▶ [WORK REQUEST] Pull out every line below containing the word "none".

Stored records
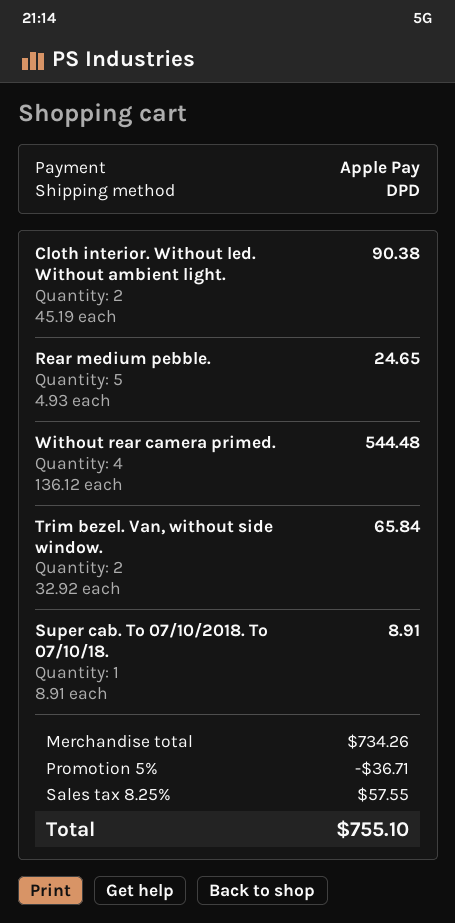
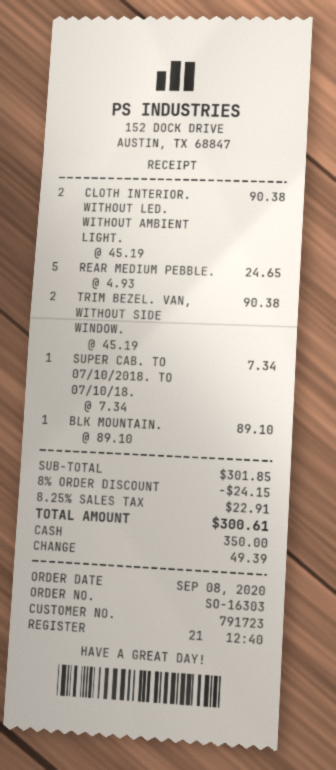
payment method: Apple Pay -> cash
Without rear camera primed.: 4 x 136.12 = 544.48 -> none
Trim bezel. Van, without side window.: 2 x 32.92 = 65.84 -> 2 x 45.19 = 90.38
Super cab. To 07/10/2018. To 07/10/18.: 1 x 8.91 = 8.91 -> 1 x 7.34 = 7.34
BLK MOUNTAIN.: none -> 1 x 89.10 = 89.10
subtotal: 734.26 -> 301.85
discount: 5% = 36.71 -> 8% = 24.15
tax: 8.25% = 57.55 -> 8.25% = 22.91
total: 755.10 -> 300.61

▶ [EXPECTED ANSWER]
Without rear camera primed.: 4 x 136.12 = 544.48 -> none
BLK MOUNTAIN.: none -> 1 x 89.10 = 89.10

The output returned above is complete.